What you are asked to do:
The required answer is the run of lines from the one holding "(145, 324) none -> (180, 606) //" to the end of the data below, copied exactly and free of pictures.
===== Data provided =====
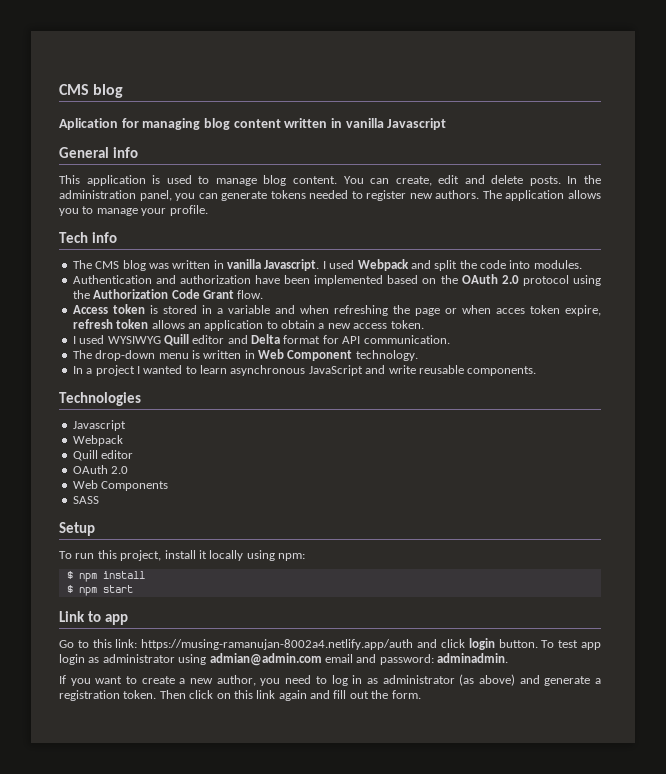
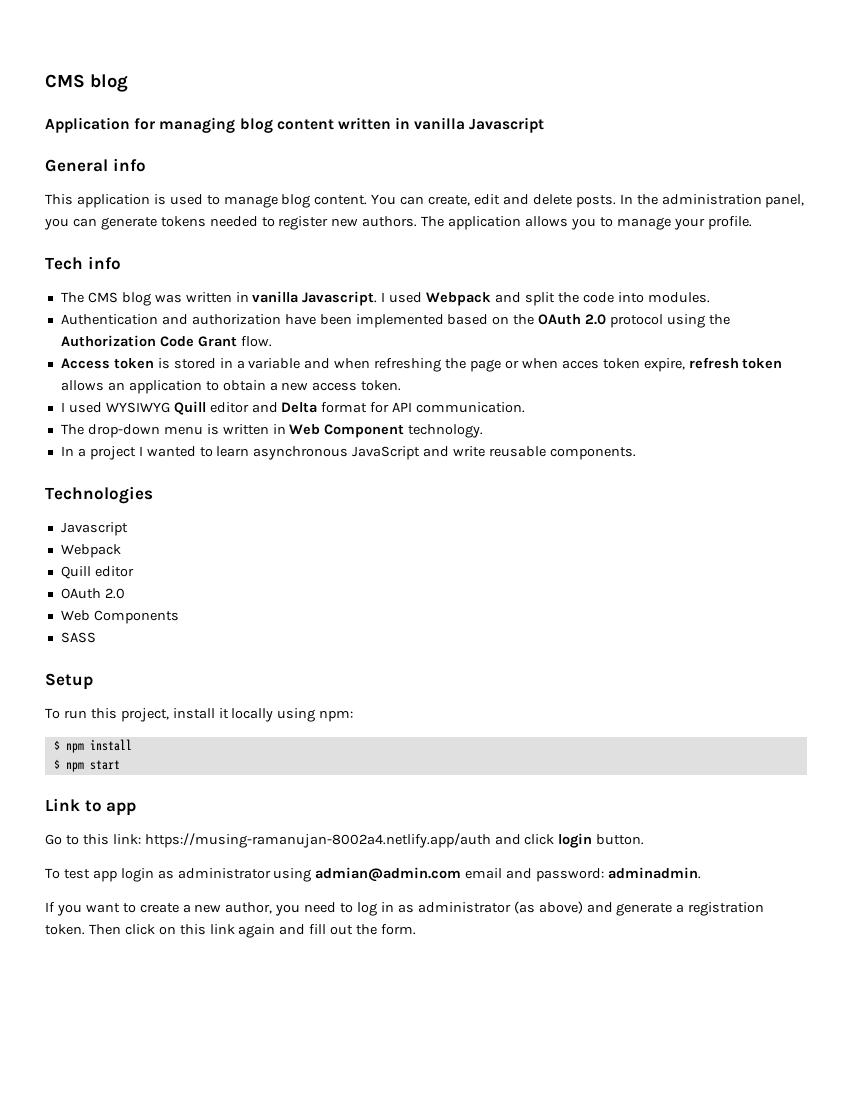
[59,118,118,130] Aplication -> [45,117,130,133] Application
(538, 643) none -> (645, 839) //

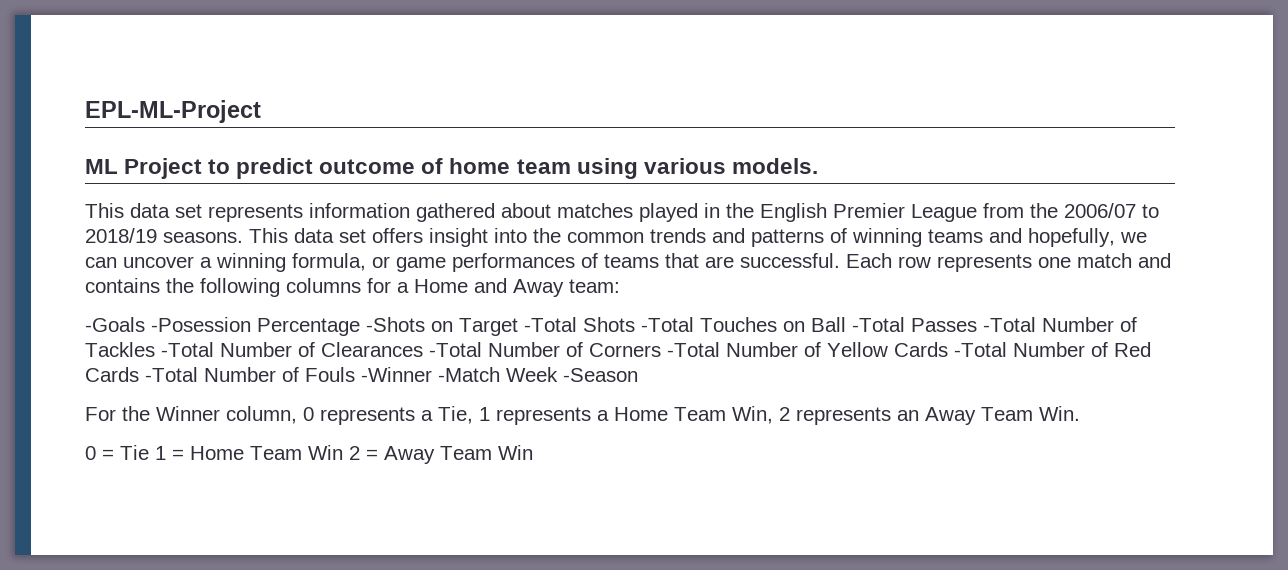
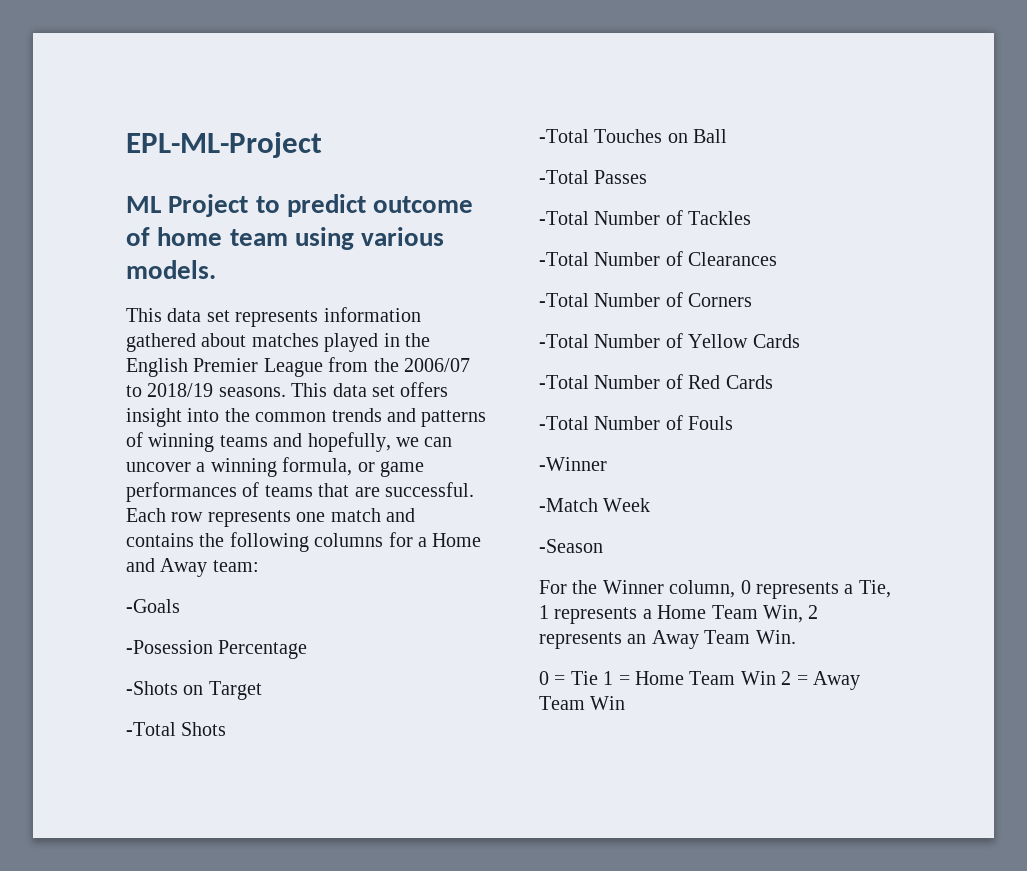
(145, 324) none -> (180, 606) //
(360, 327) none -> (308, 649) //
(518, 327) none -> (262, 690) //
(635, 324) none -> (227, 729) //
(846, 324) none -> (728, 136) //
(977, 325) none -> (648, 177) //
(155, 349) none -> (752, 218) //
(423, 349) none -> (778, 259) //
(661, 350) none -> (753, 300) //
(948, 349) none -> (800, 341) //
(139, 374) none -> (773, 382) //
(355, 374) none -> (734, 423) //
(432, 374) none -> (607, 464) //
(558, 374) none -> (651, 505) //

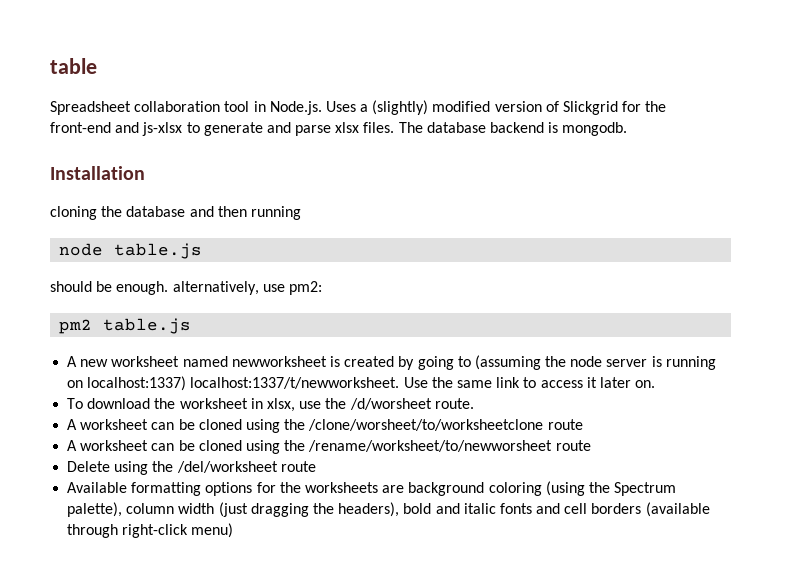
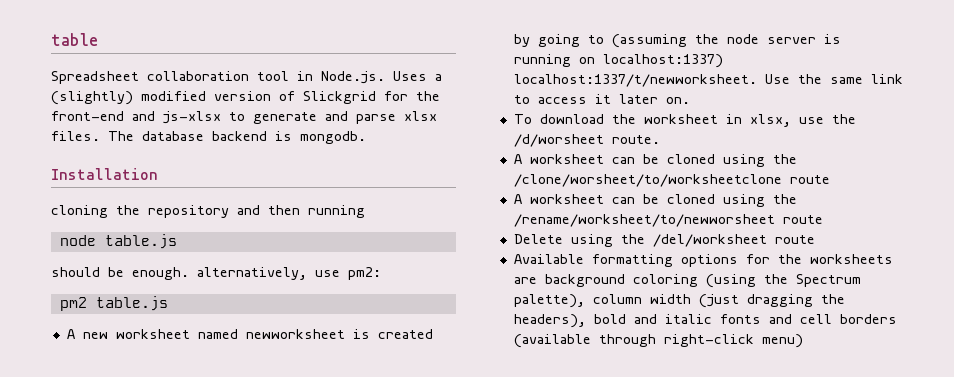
[126,206,186,217] database -> [148,205,229,218] repository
=====
Result of the exercise:
(145, 324) none -> (180, 606) //
(360, 327) none -> (308, 649) //
(518, 327) none -> (262, 690) //
(635, 324) none -> (227, 729) //
(846, 324) none -> (728, 136) //
(977, 325) none -> (648, 177) //
(155, 349) none -> (752, 218) //
(423, 349) none -> (778, 259) //
(661, 350) none -> (753, 300) //
(948, 349) none -> (800, 341) //
(139, 374) none -> (773, 382) //
(355, 374) none -> (734, 423) //
(432, 374) none -> (607, 464) //
(558, 374) none -> (651, 505) //

[126,206,186,217] database -> [148,205,229,218] repository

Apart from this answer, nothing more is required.